-- Records for this task follows --
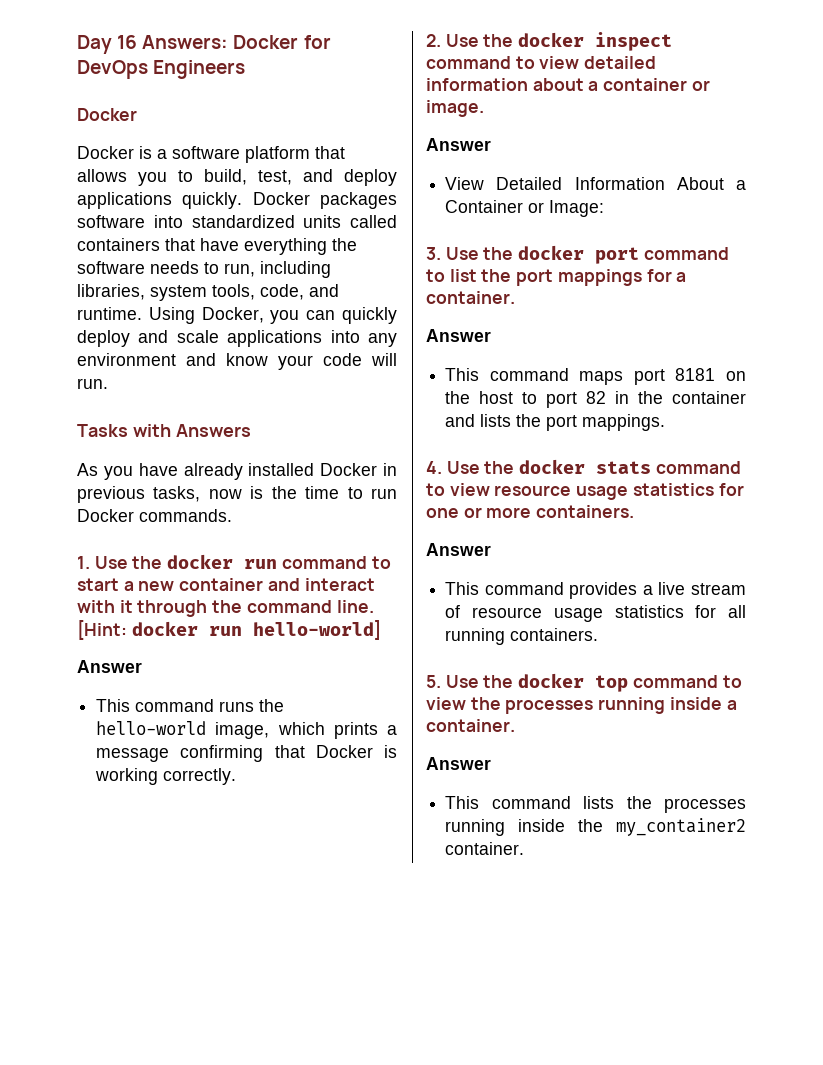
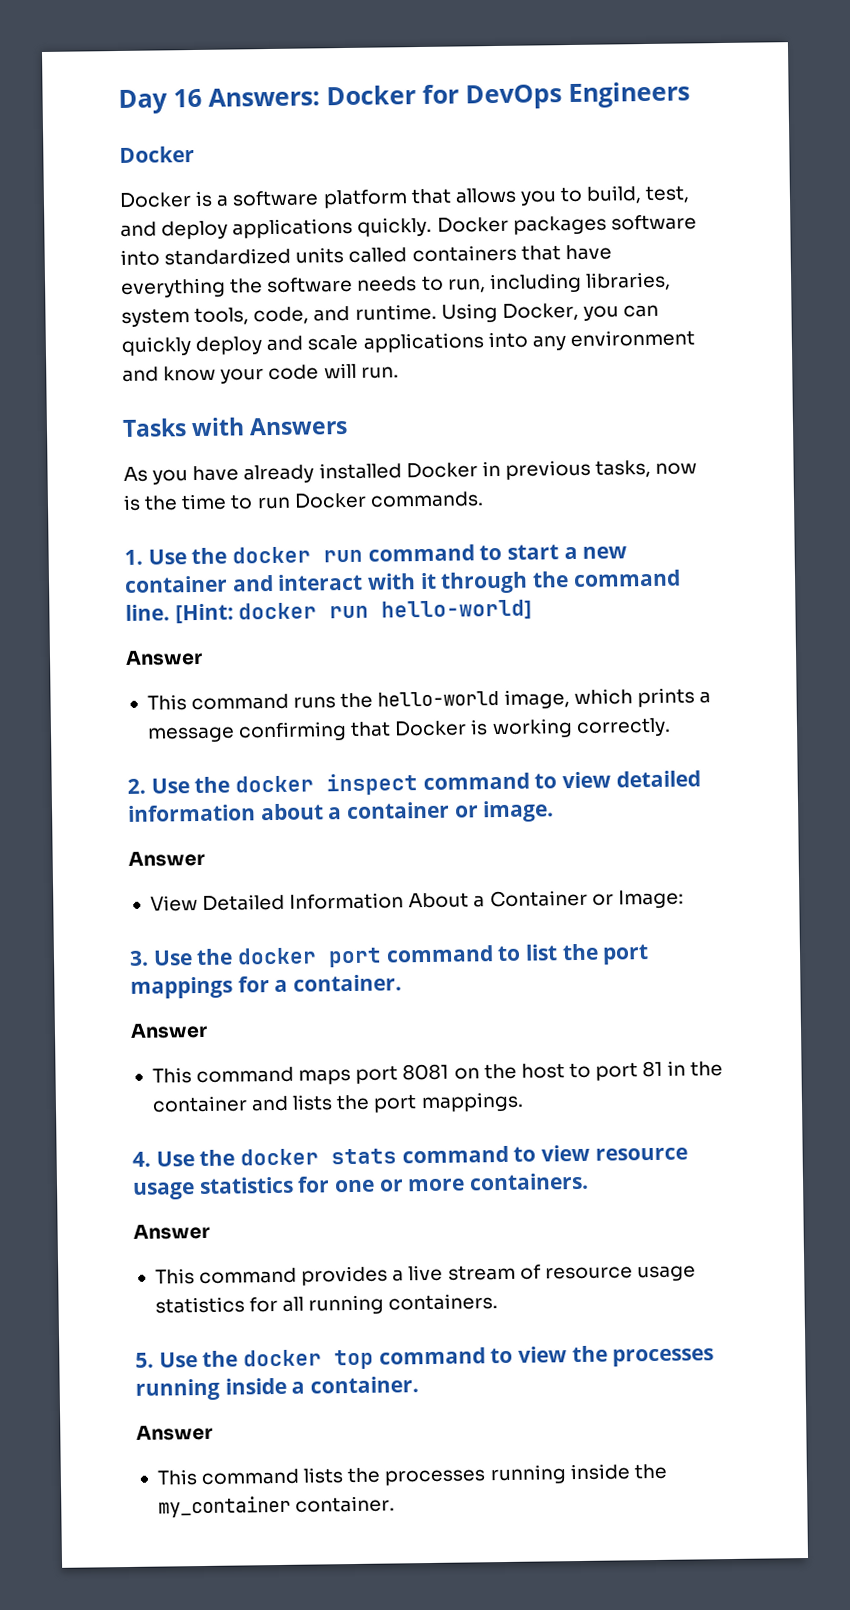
- This command maps port 8181 on the host to port 82 in the container and lists the port mappings.
+ This command maps port 8081 on the host to port 81 in the container and lists the port mappings.
- This command lists the processes running inside the my_container2 container.
+ This command lists the processes running inside the my_container container.

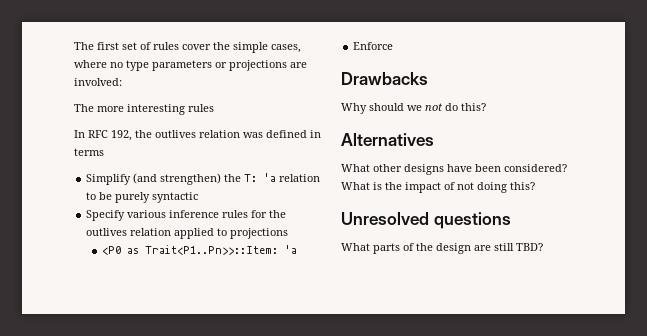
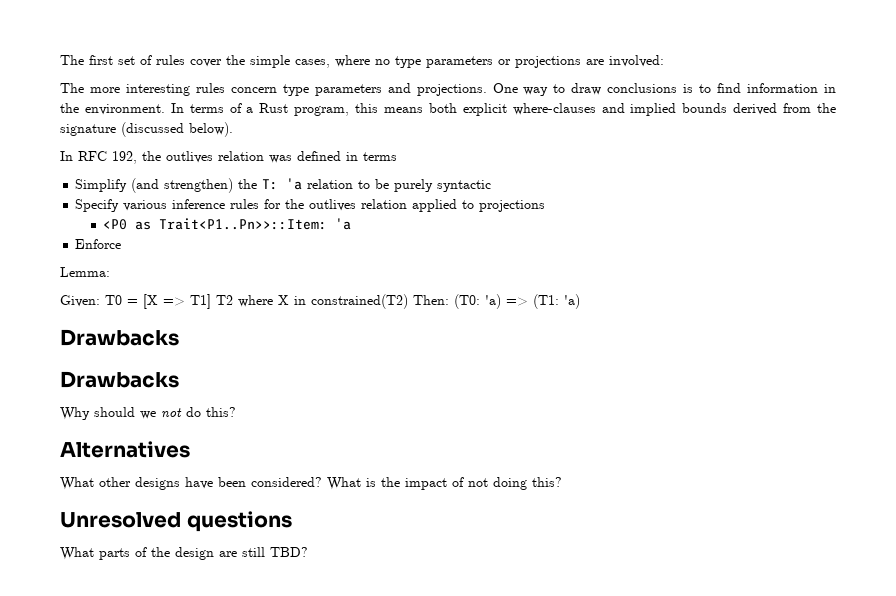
- The more interesting rules
+ The more interesting rules concern type parameters and projections. One way to draw conclusions is to find information in the environment. In terms of a Rust program, this means both explicit where-clauses and implied bounds derived from the signature (discussed below).
+ Lemma:
+ Given: T0 = [X => T1] T2 where X in constrained(T2) Then: (T0: 'a) => (T1: 'a)
+ Drawbacks

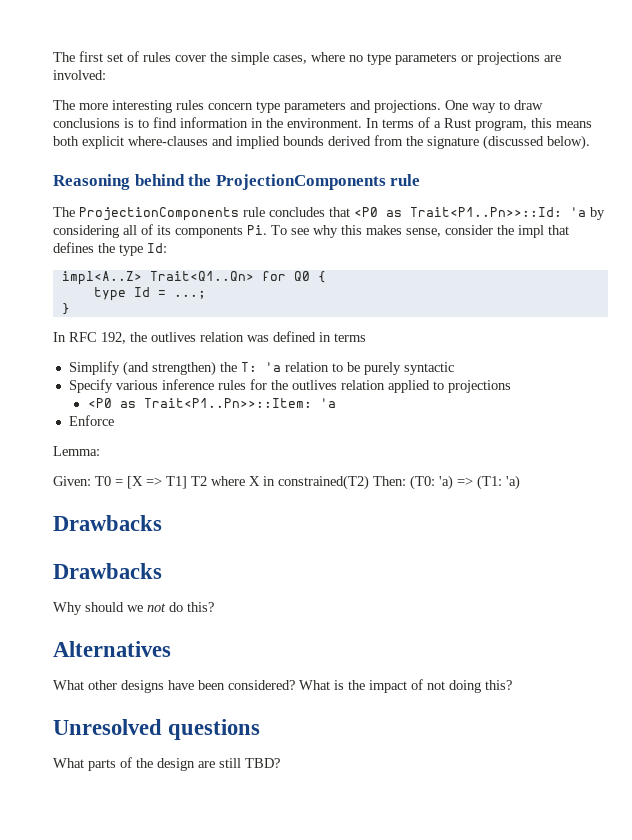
+ Reasoning behind the ProjectionComponents rule
+ The ProjectionComponents rule concludes that <P0 as Trait<P1..Pn>>::Id: 'a by considering all of its components Pi. To see why this makes sense, consider the impl that defines the type Id:
+ impl<A..Z> Trait<Q1..Qn> for Q0 {
+ type Id = ...;
+ }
-- Records for this task concluded --
The entries above need an exact copy without their pictures.

Result below
- This command maps port 8181 on the host to port 82 in the container and lists the port mappings.
+ This command maps port 8081 on the host to port 81 in the container and lists the port mappings.
- This command lists the processes running inside the my_container2 container.
+ This command lists the processes running inside the my_container container.

- The more interesting rules
+ The more interesting rules concern type parameters and projections. One way to draw conclusions is to find information in the environment. In terms of a Rust program, this means both explicit where-clauses and implied bounds derived from the signature (discussed below).
+ Lemma:
+ Given: T0 = [X => T1] T2 where X in constrained(T2) Then: (T0: 'a) => (T1: 'a)
+ Drawbacks

+ Reasoning behind the ProjectionComponents rule
+ The ProjectionComponents rule concludes that <P0 as Trait<P1..Pn>>::Id: 'a by considering all of its components Pi. To see why this makes sense, consider the impl that defines the type Id:
+ impl<A..Z> Trait<Q1..Qn> for Q0 {
+ type Id = ...;
+ }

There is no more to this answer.